-- EXERCISE AIM --
Using the records below, locate all lines containing "center" and return them.

-- DATA SHOWN --
----
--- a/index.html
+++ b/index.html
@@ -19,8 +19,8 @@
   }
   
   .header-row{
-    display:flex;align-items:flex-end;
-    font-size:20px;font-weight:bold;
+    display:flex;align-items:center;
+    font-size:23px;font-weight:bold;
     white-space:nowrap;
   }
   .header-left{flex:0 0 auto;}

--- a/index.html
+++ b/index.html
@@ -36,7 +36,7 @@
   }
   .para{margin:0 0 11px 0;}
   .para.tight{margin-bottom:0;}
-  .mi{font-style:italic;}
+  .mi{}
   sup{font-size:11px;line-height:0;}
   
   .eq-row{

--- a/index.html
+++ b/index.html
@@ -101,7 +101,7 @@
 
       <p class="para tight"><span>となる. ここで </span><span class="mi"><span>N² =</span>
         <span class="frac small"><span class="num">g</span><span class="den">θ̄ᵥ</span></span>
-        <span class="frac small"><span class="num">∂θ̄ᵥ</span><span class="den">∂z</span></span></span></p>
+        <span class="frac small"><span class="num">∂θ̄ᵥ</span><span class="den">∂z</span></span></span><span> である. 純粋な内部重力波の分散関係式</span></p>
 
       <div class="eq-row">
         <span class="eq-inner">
----
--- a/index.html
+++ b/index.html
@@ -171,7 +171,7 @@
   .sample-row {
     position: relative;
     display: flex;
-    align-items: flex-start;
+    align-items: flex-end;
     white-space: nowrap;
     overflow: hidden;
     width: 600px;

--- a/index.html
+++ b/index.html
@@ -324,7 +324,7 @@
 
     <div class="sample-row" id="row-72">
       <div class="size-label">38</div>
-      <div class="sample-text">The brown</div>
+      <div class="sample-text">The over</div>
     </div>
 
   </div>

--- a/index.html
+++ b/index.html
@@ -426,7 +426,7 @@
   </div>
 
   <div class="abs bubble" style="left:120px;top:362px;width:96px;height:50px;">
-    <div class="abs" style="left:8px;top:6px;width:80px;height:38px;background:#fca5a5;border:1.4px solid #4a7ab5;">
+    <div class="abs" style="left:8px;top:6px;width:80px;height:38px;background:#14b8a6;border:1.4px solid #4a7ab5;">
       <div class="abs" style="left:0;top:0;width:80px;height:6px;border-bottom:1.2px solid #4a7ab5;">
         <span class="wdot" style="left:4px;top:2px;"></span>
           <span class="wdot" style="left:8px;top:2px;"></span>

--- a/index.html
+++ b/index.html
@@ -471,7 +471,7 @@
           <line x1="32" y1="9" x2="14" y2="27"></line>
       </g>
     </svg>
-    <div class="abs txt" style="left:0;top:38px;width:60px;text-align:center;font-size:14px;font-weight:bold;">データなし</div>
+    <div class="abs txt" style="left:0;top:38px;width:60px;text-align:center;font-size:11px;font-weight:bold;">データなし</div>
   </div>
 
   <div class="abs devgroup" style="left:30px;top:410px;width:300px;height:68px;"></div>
----
-- RESULT --
+    display:flex;align-items:center;
-    <div class="abs txt" style="left:0;top:38px;width:60px;text-align:center;font-size:14px;font-weight:bold;">データなし</div>
+    <div class="abs txt" style="left:0;top:38px;width:60px;text-align:center;font-size:11px;font-weight:bold;">データなし</div>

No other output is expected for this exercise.